United States District Court, D. Minnesota

May 16, 2017

United States of America, Plaintiff,
v.
Travis Sentell Peeler, Defendant. Civ. No. 16-1065 (RHK)

          LeeAnn K. Bell, Kevin S. Ueland, United States Attorney's Office, Minneapolis, Minnesota, for the Government.

          Douglas B. Altman, Altman & Izek, Minneapolis, Minnesota, for Defendant.

          MEMORANDUM OPINION AND ORDER

          RICHARD H. KYLE UNITED STATES DISTRICT JUDGE

         Following a jury trial in 2013, Defendant Travis Sentell Peeler was convicted of conspiracy to possess with intent to distribute cocaine and cocaine base (“crack”). The Court later sentenced him to a mandatory-minimum term of 10 years' imprisonment. His conviction and sentence were affirmed by the Eighth Circuit on appeal. United States v. Peeler, 779 F.3d 773 (8th Cir. 2015).

         Peeler has now moved under 28 U.S.C. § 2255 to vacate his sentence, asserting ineffective assistance of counsel. Specifically, he notes that before trial, the Government had offered to permit him to plead guilty to a lesser-included offense calling for a five-year mandatory minimum, rather than the ten-year mandatory minimum required by the charge in the Indictment. According to Peeler, however, his trial counsel wrongly informed him that in order to receive this deal, he would be “required to cooperate” with the Government. (Mot. at 5.) “[B]elieving the plea would require him to [cooperate], ” he rejected the offer and proceeded to trial. (Id.) Yet according to Peeler, after trial had concluded he learned for the first time the plea offer did not mandate cooperation; he contends that had he been so advised, “he would have accepted the plea offer and pleaded guilty for half the sente[n]ce imposed after trial.” (Id.)

         Although Peeler was proceeding pro se when he filed his Motion, the Court later appointed counsel to represent him in these proceedings. In addition, it held an evidentiary hearing on February 22, 2017, and permitted supplemental briefing addressing the issues raised in the Motion. Having now carefully considered all of the submissions, the testimony at the hearing, and the remainder of the record, the Court will deny Peeler's Motion.

         In order for Peeler to obtain federal habeas relief, he must show that his “sentence was imposed in violation of the Constitution or laws of the United States, or that the court was without jurisdiction to impose such sentence, or that the sentence was in excess of the maximum authorized by law, or is otherwise subject to collateral attack.” 28 U.S.C. § 2255(a). Such relief “is reserved for transgressions of constitutional rights and for a narrow range of injuries that could not have been raised on direct appeal and, if uncorrected, would result in a complete miscarriage of justice.” United States v. Apfel, 97 F.3d 1074, 1076 (8th Cir. 1996). The Sixth Amendment to the United States Constitution guarantees a criminal defendant the right to effective assistance of counsel, e.g., Chesney v. United States, 367 F.3d 1055, 1058 (8th Cir. 2004), and generally speaking, allegations that trial counsel were ineffective fall within the “narrow range” of matters that may be raised in a § 2255 proceeding. See, e.g., United States v. McAdory, 501 F.3d 868, 872 (8th Cir. 2007). Such claims are governed by Strickland v. Washington, 466 U.S. 668 (1984), under which a defendant bears the burden to show (1) his attorney's performance was deficient and (2) the deficiency prejudiced him. Id. at 687, 694.

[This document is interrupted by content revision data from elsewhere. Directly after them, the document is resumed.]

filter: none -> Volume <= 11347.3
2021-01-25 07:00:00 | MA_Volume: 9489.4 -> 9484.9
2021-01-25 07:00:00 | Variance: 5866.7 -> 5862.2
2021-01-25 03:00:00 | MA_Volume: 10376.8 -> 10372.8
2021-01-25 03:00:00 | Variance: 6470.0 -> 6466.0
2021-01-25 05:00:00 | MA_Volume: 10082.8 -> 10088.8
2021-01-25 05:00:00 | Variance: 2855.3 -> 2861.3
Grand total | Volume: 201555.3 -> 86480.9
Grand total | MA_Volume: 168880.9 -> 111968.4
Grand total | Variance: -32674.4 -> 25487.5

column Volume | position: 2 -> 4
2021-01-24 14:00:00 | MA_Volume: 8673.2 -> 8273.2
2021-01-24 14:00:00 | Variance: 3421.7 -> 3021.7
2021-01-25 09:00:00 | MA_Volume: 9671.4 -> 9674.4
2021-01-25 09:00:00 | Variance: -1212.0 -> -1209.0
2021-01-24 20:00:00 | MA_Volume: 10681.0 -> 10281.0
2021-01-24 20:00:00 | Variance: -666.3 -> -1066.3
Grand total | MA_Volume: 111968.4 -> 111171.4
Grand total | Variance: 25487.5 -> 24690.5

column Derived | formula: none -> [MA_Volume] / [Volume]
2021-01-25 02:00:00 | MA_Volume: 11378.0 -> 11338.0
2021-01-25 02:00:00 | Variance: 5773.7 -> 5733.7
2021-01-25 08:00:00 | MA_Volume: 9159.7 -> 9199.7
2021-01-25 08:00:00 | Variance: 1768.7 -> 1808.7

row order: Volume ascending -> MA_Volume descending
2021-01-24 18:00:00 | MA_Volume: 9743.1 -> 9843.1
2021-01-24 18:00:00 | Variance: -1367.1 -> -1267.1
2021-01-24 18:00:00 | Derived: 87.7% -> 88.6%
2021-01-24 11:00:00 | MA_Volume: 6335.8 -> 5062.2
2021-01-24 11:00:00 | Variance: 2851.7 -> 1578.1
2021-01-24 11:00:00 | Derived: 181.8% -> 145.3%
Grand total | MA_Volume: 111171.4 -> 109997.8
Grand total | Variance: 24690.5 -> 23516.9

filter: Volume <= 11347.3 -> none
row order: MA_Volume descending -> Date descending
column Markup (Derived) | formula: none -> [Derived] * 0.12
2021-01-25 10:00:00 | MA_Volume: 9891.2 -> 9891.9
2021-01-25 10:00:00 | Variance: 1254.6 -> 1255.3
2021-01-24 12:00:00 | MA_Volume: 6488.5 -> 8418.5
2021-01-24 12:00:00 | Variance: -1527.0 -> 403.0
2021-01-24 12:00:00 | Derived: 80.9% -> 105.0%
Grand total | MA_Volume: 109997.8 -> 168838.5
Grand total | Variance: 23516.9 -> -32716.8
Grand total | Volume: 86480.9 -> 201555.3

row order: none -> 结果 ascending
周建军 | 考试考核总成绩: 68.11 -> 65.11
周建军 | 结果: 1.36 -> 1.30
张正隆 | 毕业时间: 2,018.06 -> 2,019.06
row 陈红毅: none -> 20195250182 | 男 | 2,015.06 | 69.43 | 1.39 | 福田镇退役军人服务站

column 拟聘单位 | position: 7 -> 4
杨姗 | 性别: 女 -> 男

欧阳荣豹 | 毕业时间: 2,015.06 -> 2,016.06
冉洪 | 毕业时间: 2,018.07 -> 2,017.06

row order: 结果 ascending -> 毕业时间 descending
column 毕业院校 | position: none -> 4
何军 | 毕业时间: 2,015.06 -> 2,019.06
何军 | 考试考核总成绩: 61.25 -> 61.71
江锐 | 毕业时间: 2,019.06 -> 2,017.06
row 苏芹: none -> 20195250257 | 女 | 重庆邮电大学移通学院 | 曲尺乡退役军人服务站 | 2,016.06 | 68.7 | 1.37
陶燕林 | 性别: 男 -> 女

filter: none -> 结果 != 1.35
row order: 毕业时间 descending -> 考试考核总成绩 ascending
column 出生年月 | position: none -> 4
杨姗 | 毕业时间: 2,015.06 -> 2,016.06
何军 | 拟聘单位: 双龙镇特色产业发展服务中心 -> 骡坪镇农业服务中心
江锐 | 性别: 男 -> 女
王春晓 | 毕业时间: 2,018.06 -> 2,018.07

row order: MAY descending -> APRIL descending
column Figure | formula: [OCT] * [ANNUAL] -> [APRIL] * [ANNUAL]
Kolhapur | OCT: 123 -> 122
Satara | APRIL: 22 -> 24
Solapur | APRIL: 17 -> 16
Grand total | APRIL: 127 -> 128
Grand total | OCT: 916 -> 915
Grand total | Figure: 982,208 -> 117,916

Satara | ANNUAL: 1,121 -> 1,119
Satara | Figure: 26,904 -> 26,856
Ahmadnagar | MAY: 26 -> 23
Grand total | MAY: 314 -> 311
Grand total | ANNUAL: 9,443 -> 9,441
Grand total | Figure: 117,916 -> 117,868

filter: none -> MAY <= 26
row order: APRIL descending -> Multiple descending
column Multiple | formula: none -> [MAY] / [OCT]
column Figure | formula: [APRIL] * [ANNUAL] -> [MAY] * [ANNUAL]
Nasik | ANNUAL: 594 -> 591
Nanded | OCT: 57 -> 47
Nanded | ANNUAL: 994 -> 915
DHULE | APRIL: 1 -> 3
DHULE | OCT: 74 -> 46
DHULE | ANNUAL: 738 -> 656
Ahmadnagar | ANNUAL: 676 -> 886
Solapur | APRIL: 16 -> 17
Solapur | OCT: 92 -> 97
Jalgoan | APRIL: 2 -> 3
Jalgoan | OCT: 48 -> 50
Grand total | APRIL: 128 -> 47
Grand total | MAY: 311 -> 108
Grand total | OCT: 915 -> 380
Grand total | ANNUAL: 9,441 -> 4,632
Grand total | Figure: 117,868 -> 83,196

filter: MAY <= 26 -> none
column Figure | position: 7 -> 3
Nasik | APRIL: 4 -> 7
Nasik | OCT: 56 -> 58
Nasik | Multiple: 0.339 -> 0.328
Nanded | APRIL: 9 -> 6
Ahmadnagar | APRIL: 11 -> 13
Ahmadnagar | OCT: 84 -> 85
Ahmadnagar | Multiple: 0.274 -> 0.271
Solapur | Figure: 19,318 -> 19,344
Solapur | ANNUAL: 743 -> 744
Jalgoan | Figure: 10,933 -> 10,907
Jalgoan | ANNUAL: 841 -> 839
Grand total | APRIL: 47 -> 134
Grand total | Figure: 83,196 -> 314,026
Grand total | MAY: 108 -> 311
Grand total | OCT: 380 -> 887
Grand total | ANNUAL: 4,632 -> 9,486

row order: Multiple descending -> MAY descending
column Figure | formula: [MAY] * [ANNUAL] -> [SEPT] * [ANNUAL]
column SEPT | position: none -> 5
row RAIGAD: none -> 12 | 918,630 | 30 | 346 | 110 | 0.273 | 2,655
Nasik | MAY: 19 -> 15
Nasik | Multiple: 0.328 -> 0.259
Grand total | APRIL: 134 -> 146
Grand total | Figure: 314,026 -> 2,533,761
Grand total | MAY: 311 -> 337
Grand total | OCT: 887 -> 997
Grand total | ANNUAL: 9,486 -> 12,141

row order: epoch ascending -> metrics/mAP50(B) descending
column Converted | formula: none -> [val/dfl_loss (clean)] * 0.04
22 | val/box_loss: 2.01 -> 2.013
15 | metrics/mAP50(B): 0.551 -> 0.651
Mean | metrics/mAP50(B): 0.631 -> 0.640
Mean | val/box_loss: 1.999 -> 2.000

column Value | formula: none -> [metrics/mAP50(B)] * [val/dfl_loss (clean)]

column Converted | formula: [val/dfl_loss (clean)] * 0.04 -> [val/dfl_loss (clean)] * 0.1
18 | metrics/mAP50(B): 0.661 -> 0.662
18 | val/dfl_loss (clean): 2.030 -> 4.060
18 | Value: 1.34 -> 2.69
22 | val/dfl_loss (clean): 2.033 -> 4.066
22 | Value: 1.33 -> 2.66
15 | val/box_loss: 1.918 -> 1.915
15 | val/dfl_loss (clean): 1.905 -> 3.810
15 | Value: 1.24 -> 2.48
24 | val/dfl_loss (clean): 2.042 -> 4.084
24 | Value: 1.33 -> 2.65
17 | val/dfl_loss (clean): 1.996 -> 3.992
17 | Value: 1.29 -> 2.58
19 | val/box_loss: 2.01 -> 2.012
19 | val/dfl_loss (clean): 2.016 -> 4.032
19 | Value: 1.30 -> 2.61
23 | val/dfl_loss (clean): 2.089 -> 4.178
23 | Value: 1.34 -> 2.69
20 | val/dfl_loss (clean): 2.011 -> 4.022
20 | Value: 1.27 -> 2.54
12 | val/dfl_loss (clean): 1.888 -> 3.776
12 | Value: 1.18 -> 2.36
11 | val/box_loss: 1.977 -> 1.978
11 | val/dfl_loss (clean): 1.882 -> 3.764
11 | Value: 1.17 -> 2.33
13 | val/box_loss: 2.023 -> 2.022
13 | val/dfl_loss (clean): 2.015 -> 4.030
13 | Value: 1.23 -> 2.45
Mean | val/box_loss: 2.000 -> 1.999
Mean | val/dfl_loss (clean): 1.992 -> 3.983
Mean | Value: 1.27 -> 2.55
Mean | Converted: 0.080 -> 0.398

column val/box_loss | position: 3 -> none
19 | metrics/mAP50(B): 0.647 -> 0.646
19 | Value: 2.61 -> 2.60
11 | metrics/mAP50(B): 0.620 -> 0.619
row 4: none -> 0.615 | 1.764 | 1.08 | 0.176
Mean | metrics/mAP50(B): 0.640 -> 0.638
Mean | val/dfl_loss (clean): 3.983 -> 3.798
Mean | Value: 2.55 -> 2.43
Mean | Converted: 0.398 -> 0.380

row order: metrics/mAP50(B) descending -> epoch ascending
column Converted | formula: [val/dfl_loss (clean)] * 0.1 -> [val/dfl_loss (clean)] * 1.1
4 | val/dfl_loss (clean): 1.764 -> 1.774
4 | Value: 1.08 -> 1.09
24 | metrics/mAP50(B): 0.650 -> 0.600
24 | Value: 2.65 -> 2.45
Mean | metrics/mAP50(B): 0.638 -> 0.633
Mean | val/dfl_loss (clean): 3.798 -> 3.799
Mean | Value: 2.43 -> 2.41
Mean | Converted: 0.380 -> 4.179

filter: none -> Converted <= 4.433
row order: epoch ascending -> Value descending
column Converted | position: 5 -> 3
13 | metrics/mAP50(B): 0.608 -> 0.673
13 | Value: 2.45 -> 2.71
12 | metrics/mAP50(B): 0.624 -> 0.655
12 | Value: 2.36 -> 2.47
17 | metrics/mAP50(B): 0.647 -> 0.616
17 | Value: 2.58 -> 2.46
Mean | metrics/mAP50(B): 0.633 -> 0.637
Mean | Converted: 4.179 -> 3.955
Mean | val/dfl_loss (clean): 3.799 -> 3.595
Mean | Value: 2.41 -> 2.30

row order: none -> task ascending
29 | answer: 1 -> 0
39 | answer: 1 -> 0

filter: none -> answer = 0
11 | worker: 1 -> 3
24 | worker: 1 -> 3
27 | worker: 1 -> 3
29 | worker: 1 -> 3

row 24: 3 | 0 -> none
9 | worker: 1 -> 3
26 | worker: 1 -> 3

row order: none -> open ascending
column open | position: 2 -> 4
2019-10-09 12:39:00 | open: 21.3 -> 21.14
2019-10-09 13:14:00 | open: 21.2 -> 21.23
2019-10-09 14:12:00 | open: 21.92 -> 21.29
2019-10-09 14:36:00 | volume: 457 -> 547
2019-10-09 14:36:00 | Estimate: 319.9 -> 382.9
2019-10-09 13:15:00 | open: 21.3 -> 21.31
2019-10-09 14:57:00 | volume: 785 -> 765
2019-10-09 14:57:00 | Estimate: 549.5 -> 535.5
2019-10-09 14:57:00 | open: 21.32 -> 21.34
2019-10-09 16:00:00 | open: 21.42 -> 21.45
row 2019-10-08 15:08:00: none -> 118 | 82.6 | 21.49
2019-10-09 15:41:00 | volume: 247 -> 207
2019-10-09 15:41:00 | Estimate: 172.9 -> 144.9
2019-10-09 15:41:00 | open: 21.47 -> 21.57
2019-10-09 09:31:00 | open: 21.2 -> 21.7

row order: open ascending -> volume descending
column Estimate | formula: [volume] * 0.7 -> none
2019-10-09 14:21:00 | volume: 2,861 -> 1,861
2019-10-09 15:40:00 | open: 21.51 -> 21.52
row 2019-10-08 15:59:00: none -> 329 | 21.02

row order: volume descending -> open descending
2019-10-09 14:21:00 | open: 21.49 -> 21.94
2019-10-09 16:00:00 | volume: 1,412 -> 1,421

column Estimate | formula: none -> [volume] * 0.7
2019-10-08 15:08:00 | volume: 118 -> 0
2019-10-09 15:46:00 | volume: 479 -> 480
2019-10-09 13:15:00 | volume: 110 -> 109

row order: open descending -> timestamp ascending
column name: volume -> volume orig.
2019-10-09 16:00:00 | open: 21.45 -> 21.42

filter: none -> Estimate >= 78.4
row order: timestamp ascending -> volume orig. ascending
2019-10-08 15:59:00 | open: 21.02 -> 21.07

         It is well-established that the right to effective assistance of counsel extends to plea negotiations. E.g., Missouri v. Frye, 566 U.S. 133, 144 (2012); Hill v. Lockhart, 474 U.S. 52, 57 (1985). Where, as here, a defendant has rejected a plea offer based on purportedly ineffective assistance, he can demonstrate Strickland prejudice only by establishing that “he would have accepted the plea but for counsel's advice, and had he done so he would have received a lesser sentence.” United States v. Norvell, 729 F.3d 788, 795 (8th Cir. 2013) (quoting Wanatee v. Ault, 259 F.3d 700, 704 (8th Cir. 2001)). The record here belies that conclusion.

         As the Government notes, Peeler has maintained his innocence since first being charged in 2012, and he continues to do so today. He initially asserted innocence when entering a not-guilty plea shortly after he was indicted. He maintained his innocence at trial, arguing he was not guilty of a conspiracy to distribute drugs because the evidence established, at most, only a buyer-seller relationship. (See Doc. No. 183.) The jury rejected that contention and convicted him.[1] Then, shortly after his conviction but before sentencing, Peeler submitted a letter to the Court strenuously arguing he was not guilty of conspiracy:

The reason I'm writing is to say the only reason I went to trial is because I was charge[d] with conspiracy. My contention is that I was not [com]plicit in any conspiracy, th[u]s the jury should have been specifically charged for a directed verdict on conspiracy; and [told] in the defense opening and closing statements as to a buyer-seller relationship [], which is wholly different from the conspiracy count. The Government never established that I was selling any drugs as part of some planned enterprise. Where is the evidence of my “planned” role in the purported conspiracy? I'm not guilty as charged!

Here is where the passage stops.